In flight, Doomwings are very hard to focus on. Whether through blistering speed or sorcery, their outlines shimmer with warpflame, making them harder to hit. When they arrive, a shrill scream slices through the air, bursting eardrums and driving many to madness. And this is before the torrents of flame and bullets rain down...

Here it is, a new flyer for the Thousand Sons. A while ago I ran a Heldrake with the Sons, but I was never 100% sold on it. Whilst it is a great looking flyer, the aesthetic of it didn't fit with my Thousand Sons, who I wanted to have a string Tzeentch-look to them (especially of late). I came across an image of the old epic Doomwing. Which is was clearly a very old model, I loved the overall feel of it, and after seeing a great sketch of an updated version, I was motivated to rebuilt it.

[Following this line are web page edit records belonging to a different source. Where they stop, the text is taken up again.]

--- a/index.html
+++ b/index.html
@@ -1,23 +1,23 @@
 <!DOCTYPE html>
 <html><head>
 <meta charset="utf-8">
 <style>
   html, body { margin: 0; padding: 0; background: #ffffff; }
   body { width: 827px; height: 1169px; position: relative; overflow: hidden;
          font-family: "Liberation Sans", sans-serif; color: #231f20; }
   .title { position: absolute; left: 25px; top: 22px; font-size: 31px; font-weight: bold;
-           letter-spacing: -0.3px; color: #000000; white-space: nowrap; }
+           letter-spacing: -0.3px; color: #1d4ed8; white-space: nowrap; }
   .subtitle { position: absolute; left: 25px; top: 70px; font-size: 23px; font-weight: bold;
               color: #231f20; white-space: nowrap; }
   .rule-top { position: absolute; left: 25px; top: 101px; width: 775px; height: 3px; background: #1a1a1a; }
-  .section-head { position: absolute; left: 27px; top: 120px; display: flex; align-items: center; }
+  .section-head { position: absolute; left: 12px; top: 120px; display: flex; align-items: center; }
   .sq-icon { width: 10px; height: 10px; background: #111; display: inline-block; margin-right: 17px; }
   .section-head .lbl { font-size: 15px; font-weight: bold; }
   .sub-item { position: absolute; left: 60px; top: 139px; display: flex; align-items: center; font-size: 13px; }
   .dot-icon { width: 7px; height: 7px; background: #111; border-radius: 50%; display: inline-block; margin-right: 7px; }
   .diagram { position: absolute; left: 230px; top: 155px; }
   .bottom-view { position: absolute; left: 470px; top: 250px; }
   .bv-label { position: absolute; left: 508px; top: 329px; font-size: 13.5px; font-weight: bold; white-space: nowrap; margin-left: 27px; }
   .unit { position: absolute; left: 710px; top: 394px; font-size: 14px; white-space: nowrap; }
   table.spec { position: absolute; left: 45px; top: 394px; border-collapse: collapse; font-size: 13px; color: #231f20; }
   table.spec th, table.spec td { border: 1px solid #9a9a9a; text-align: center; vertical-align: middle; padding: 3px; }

Truth be told this is a project I started a long time ago, but never got around to finishing. What started off as a Chaos Lightning soon turned into an abandoned husk. But as you can see, I finally got about to fixing the poor flyer up.

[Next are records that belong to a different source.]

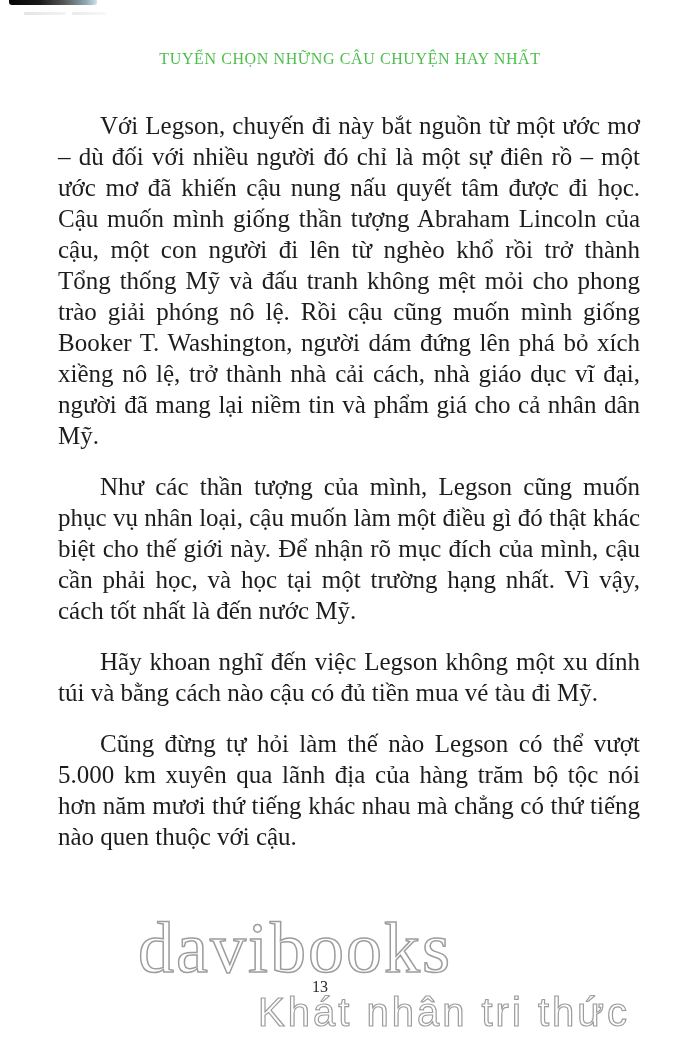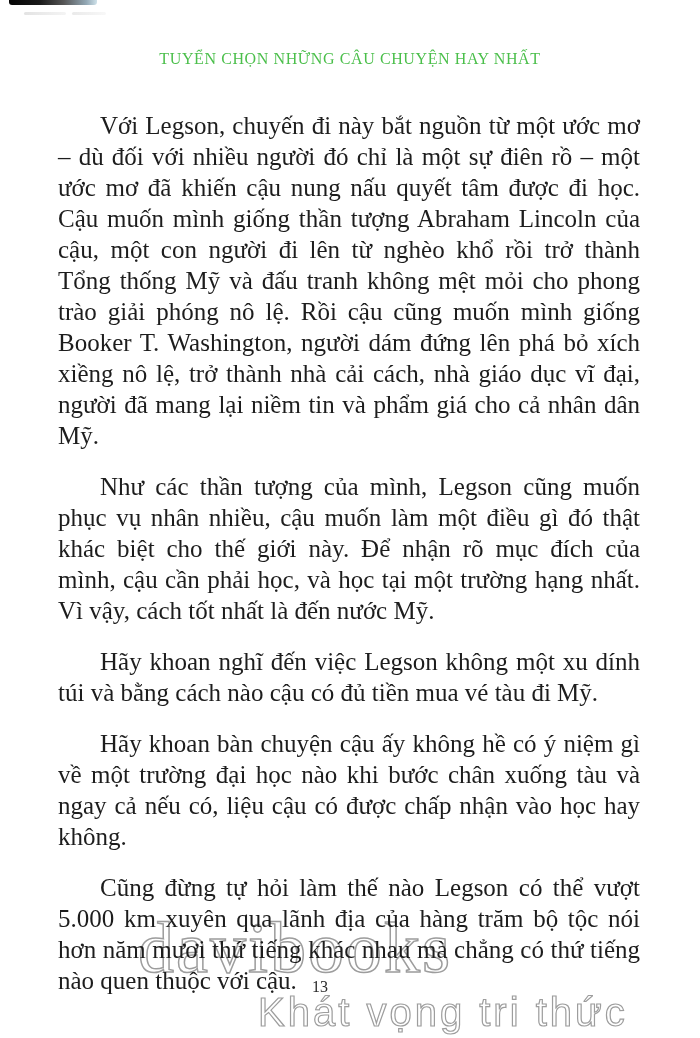--- a/index.html
+++ b/index.html
@@ -118,25 +118,24 @@
 <div id="page">
 
   <div class="artifact-streak"></div>
   <div class="artifact-smear-1"></div>
   <div class="artifact-smear-2"></div>
 
   <div class="running-header">TUYỂN CHỌN NHỮNG CÂU CHUYỆN HAY NHẤT</div>
 
   <div class="body-text">
     <p>Với Legson, chuyến đi này bắt nguồn từ một ước mơ – dù đối với nhiều người đó chỉ là một sự điên rồ – một ước mơ đã khiến cậu nung nấu quyết tâm được đi học. Cậu muốn mình giống thần tượng Abraham Lincoln của cậu, một con người đi lên từ nghèo khổ rồi trở thành Tổng thống Mỹ và đấu tranh không mệt mỏi cho phong trào giải phóng nô lệ. Rồi cậu cũng muốn mình giống Booker T. Washington, người dám đứng lên phá bỏ xích xiềng nô lệ, trở thành nhà cải cách, nhà giáo dục vĩ đại, người đã mang lại niềm tin và phẩm giá cho cả nhân dân Mỹ.</p>
-    <p>Như các thần tượng của mình, Legson cũng muốn phục vụ nhân nhiều, cậu muốn làm một điều gì đó thật khác biệt cho thế giới này. Để nhận rõ mục đích của mình, cậu cần phải học, và học tại một trường hạng nhất. Vì vậy, cách tốt nhất là đến nước Mỹ.</p>
+    <p>Như các thần tượng của mình, Legson cũng muốn phục vụ nhân loại, cậu muốn làm một điều gì đó thật khác biệt cho thế giới này. Để nhận rõ mục đích của mình, cậu cần phải học, và học tại một trường hạng nhất. Vì vậy, cách tốt nhất là đến nước Mỹ.</p>
     <p>Hãy khoan nghĩ đến việc Legson không một xu dính túi và bằng cách nào cậu có đủ tiền mua vé tàu đi Mỹ.</p>
-    <p>Hãy khoan bàn chuyện cậu ấy không hề có ý niệm gì về một trường đại học nào khi bước chân xuống tàu và ngay cả nếu có, liệu cậu có được chấp nhận vào học hay không.</p>
     <p>Cũng đừng tự hỏi làm thế nào Legson có thể vượt 5.000 km xuyên qua lãnh địa của hàng trăm bộ tộc nói hơn năm mươi thứ tiếng khác nhau mà chẳng có thứ tiếng nào quen thuộc với cậu.</p>
   </div>
 
   <div class="watermark-main">davibooks</div>
 
-  <div class="watermark-sub">Khát vọng tri thức</div>
+  <div class="watermark-sub">Khát nhân tri thức</div>
 
   <div class="page-number">13</div>
 
 </div>
 
 </body></html>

The hull is the main section (and probably only real GW section) of the craft, and was from an Ork Bomma. The wings and head are completely scratch built-with two heavy flamers inserted in the head to act as the Baleflamer.

Like the linked drawing, I decided to go with metal feathers for the wings, which were far too bland for my tastes. Rivets and some greenstruff detailing help complete the look.

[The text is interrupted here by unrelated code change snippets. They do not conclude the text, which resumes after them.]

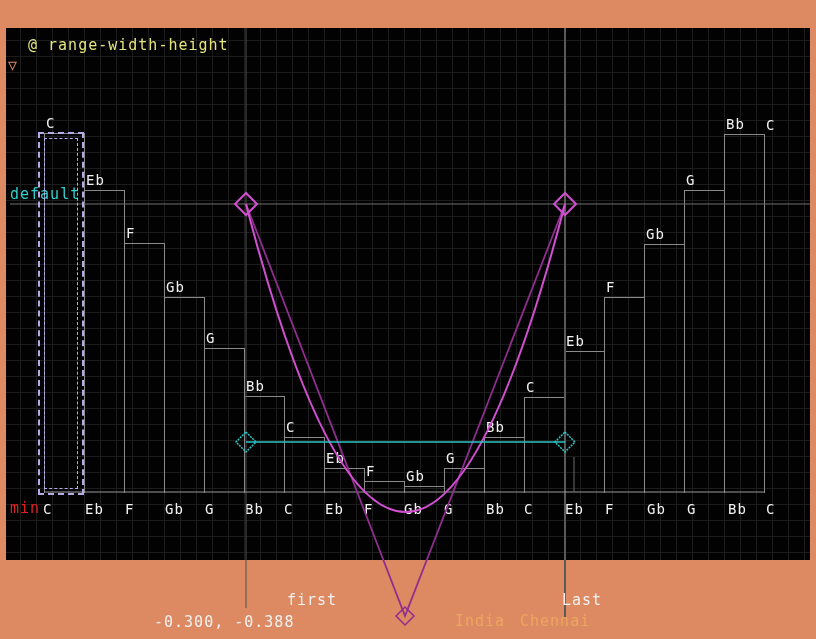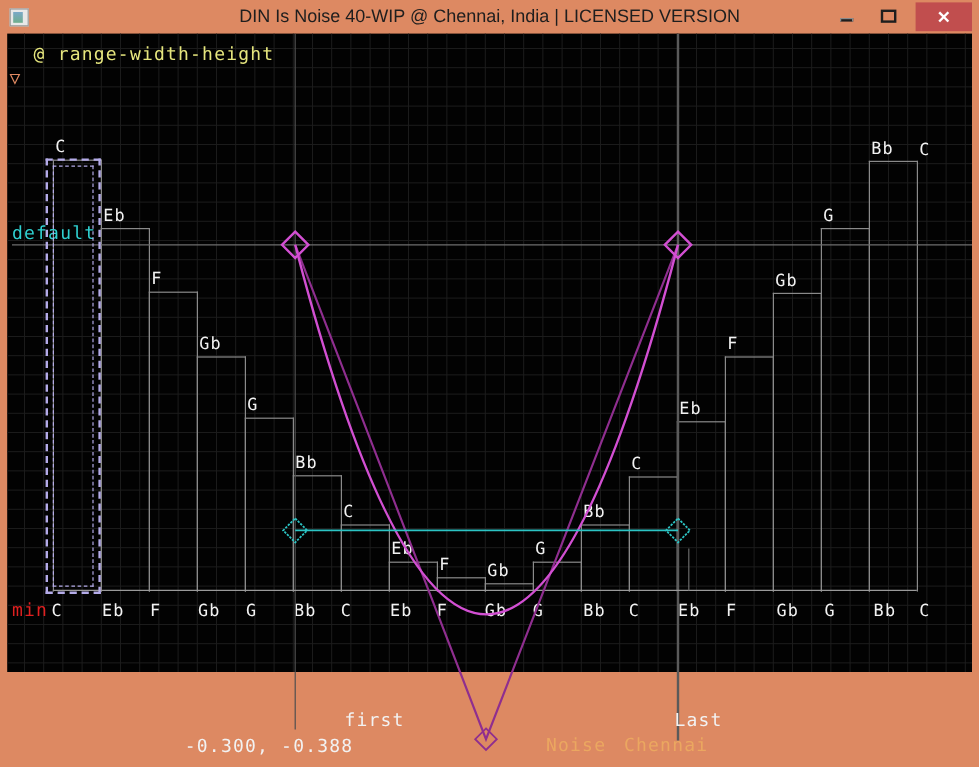--- a/index.html
+++ b/index.html
@@ -32,35 +32,20 @@
   .first-label{position:absolute;left:238px;top:563px;color:#f2f2f2;font-size:15px;letter-spacing:1px;z-index:3;margin-left:43px;}
   .last-label{position:absolute;left:556px;top:563px;color:#f2f2f2;font-size:15px;letter-spacing:1px;z-index:3;}
   .readout{position:absolute;left:148px;top:585px;color:#f2f2f2;font-size:15px;letter-spacing:1px;z-index:3;}
   .menu-btn{position:absolute;left:449px;top:584px;color:#eba760;font-size:15px;letter-spacing:1px;z-index:3;cursor:pointer;}
   .settings-btn{position:absolute;left:514px;top:584px;color:#eba760;font-size:15px;letter-spacing:1px;z-index:3;cursor:pointer;}
 </style>
 </head>
 <body>
 
 <div class="window">
-  <div class="titlebar">
-    <div class="app-icon">
-        <div class="pane"></div>
-      </div>
-    <div class="title">DIN Is Noise 40-WIP @ Chennai, India | LICENSED VERSION</div>
-    <div class="winbtns">
-      <div class="btn-min">
-          <span class="bar"></span>
-        </div>
-      <div class="btn-max">
-          <span class="box"></span>
-        </div>
-      <div class="btn-close">✕</div>
-    </div>
-  </div>
 
   <div class="canvas">
     <div class="heading">@ range-width-height</div>
     <div class="tri">▽</div>
     <div class="default-label">default</div>
     <div class="min-label">min</div>
 
     <div id="bars">
         <div class="bar" style="left: 38px; top: 105px; width: 41px; height: 360px;"></div>
         <div class="bar-label" style="left: 40px; top: 87px;">C</div>
@@ -134,16 +119,16 @@
   <path d="M 240 404 L 250 414 L 240 424 L 230 414 Z" fill="none" stroke="#2cc4c4" stroke-width="1.5" stroke-dasharray="2,1"></path>
   <path d="M 559 404 L 569 414 L 559 424 L 549 414 Z" fill="none" stroke="#2cc4c4" stroke-width="1.5" stroke-dasharray="2,1"></path>
   <path d="M 399 579 L 408 588 L 399 597 L 390 588 Z" fill="none" stroke="#8f2e8f" stroke-width="1.5"></path>
 </svg>
 
     <div class="sel-box"></div>
 
     <div class="first-label">first</div>
     <div class="last-label">Last</div>
     <div class="readout">-0.300, -0.388</div>
-    <div class="menu-btn">Noise</div>
+    <div class="menu-btn">India</div>
     <div class="settings-btn">Chennai</div>
   </div>
 </div>
 
 </body></html>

My favourite part is the pilot, who is clearly now one with the craft, whether he likes it or not! The body is the torso of one of the chaos Chosen from the Dark Vengeance kit. I chose this particular one for the rebreather tube and exposed rib cage, which work well for the conversion. A ton of greenstuff, cables and vents help fill out the Ork Cockpit. The arm fused with the cockpit was 100% sculpted and a complete accident, but I went along with it and it's turned out fantastic.

As you can see there's a long way to go until it's finished, but it's great knowing that an old project is finally getting some love. Hopefully the Fire Raptor/Storm Eagle follows suit.

Sunday, 5 June 2016

Review: Citadel Gemstone Paints

Shiny gemstones are a great way to add some realistic details to your model. whether it's a snazzy ring or a helmet's glass lenses, being able to paint perfect gemstones and glass is a handy technique. Now Games Workshop has released a set of three technical paints especially for this.

I've bought two of the three new pots, Waystone Green and Spiritstone Red, to try out, and see how it compares to my usual technique.

Firstly these two paints are a bit thicker than normal paints (especially the red): not base colour or textured thick, but fairly gelatinous compared to normal colours. This would mean that for smaller parts you only need a tiny amount. The best way I can describe these paints is that they're a mix of a glaze and gloss varnish. They'll tint whatever you paint with that colour, and leave a very smooth, shiny coat.

The GW site recommends painting them over the top of a bright silver. I tried these colours over Mithril rather than the newer silver shade, and the effect are, interestingly, quite good. It's not a style I'd use for gemstones, but for lenses on machinery this effect would look great. These colours can be used in other ways to achieve different effects.

On my Contemptor, I've tried painting them over a bright like-for-like colour (Goblin green for Waystone and Evil Sunz Scarlet with some orange for Spiritstone) for more stone-like effects (i'd say the previous efforts give a glass-like effect . I'd argue that this yields much better, realistic results, especially if you want darker looking stones. I think of the two I've tried the red gems look better, but this is a technique which will be refined.

In some lights I'd say you get a better shine than a normal gloss coat over the top. the red stones look fantastic when the light catches them.

In the end I've found that you get similar results to painting gems the old fashioned way, but it's a lot quicker and easier. So if you're after a fast way to paint effective looking gemstones, then these new technical paints are a good option. If you've already mastered a technique then this doesn't really achieve anything different, but if you want to try something new, give these paints a go.